First and foremost, please be assured that I recognise the importance of access to eye care, given that my sister is now virtually blind.
To ensure early diagnosis of eye disease, it is important that people are encouraged to get their eyes tested on a regular basis, with clinical advice stating that most people should get their eyes tested every two years.
Free NHS eye tests are available for all children, for those diagnosed with diabetes or glaucoma and for those aged 60 or over. This helps to encourage people at particular risk of developing eye disease to have their condition checked regularly.
I also welcome the broad range of support available for those diagnosed with visual impairments. Many hospitals have Eye Clinic Liaison Officers, or similar staff, who provide the practical support which patients need following their diagnosis, including advice on how to deal with their sight loss and maintain their independence.
Alongside funding to help tackle backlogs caused by the pandemic - including in ophthalmic services - the Government is committed to expanding surgical hubs and community diagnostic centres that will help people to receive treatment quicker. More broadly, the NHS Eye Care Recovery Transformation programme is aiming to ensure existing funding is used more effectively to improve service quality and outcomes for patients.
The NHS had ambitions to eliminate waits of 18 months or more by April 2023. Thanks to the incredible work of NHS staff, official NHS England statistics show by April 2023 the total number of patients waiting more than 18 months was 10,737; a reduction of over 91 per cent from the peak of almost 125,000 in September 2021.
The Government plans to spend more than £8 billion from 2022/23 to 2024/25 to help tackle waiting lists across all specialisms. This is supported by £5.9 billion investment in new beds, equipment and technology.
The NHS is also rolling out new and expanded surgical hubs to increase capacity and activity, focusing on providing high volume, low complexity surgery such as ophthalmology. There are currently 93 operational elective surgical hubs across England.
Children with a learning disability are 28 times more likely to have a serious sight problem, and over 40 per cent require glasses. Whilst free NHS sight tests are available for all children, the Government acknowledges the particular challenges faced by children and young people who attend special school settings in accessing high street sight testing services and also the benefit of these settings in receiving personalised advice on optimising the environment for learning. As such, NHS England will make available sight testing to all special schools from 2024/25.

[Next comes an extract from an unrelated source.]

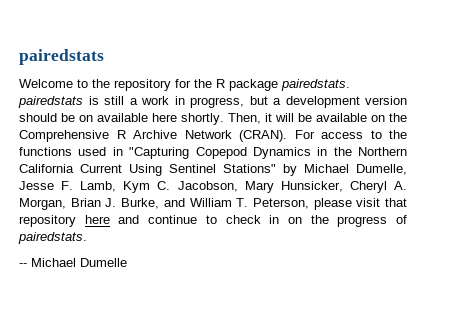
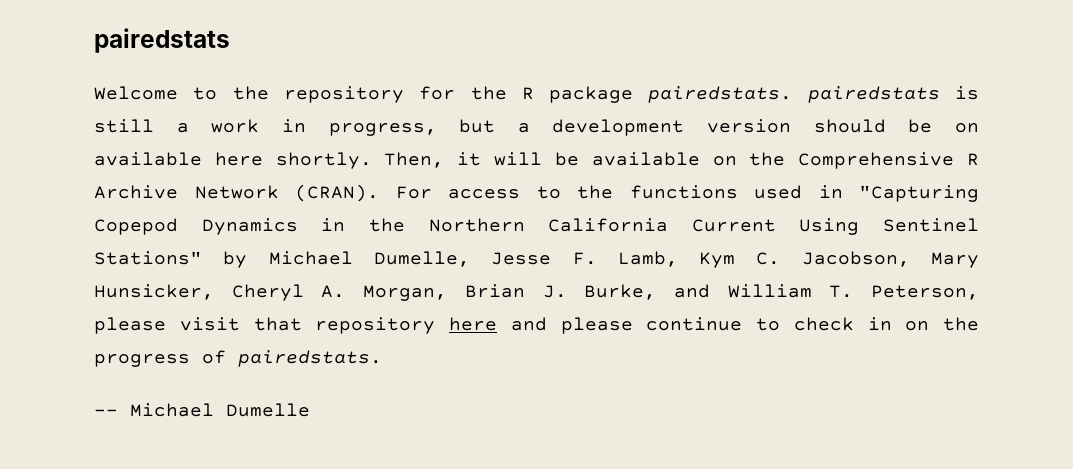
- For access to the functions used in "Capturing Copepod Dynamics in the Northern California Current Using Sentinel Stations" by Michael Dumelle, Jesse F. Lamb, Kym C. Jacobson, Mary Hunsicker, Cheryl A. Morgan, Brian J. Burke, and William T. Peterson, please visit that repository here and continue to check in on the progress of pairedstats.
+ For access to the functions used in "Capturing Copepod Dynamics in the Northern California Current Using Sentinel Stations" by Michael Dumelle, Jesse F. Lamb, Kym C. Jacobson, Mary Hunsicker, Cheryl A. Morgan, Brian J. Burke, and William T. Peterson, please visit that repository here and please continue to check in on the progress of pairedstats.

The NHS Long Term Plan made a commitment to provide sight testing in special residential schools. To meet that commitment, NHS England commenced a proof-of-concept programme in 2021 to pilot a potential sight testing service model. This pilot was subject to an independent evaluation. As a result of that evaluation, NHSE is proposing to build upon the Long Term Plan commitment and extend provision to all children in special education day schools.
NHS England now intends to undertake a period of engagement with key stakeholders, schools, and the public over summer 2023, in order to share the learning from the proof-of-concept scheme and further develop the care model that will underpin the proposed future of the new expanded sight testing scheme. Following which NHS England will publish a revised service specification and roll-out plans.
Whilst this engagement is undertaken existing contractors will continue to operate under the current proof-of-concept arrangements until such time as NHS England complete their engagement and confirm the future commissioning arrangements.
Unfortunately, myopia management treatments are not currently funded by UK health systems. However, depending on your circumstances, you may still be able to get help with the costs of eye care, including NHS optical vouchers and complex lens vouchers.
More information can be accessed here: https://www.nhs.uk/nhs-services/opticians/free-nhs-eye-tests-and-optical-vouchers/
You can also contact the Help with Health Costs helpline from 8am-6pm, Monday to Friday, on 0300 330 1343.
Finally, charities such as the Royal National Institute of Blind People (RNIB) and Guide Dogs are also excellent resources and provide a wealth of support to the community. I do hope you will be pleased to learn that I am an RNIB champion, which supports blind and partially sighted constituents in our area. I will look forward to receiving the briefings and local statistics from RNIB, as well as developing a greater understanding of the challenges facing those living with sight loss in our constituency.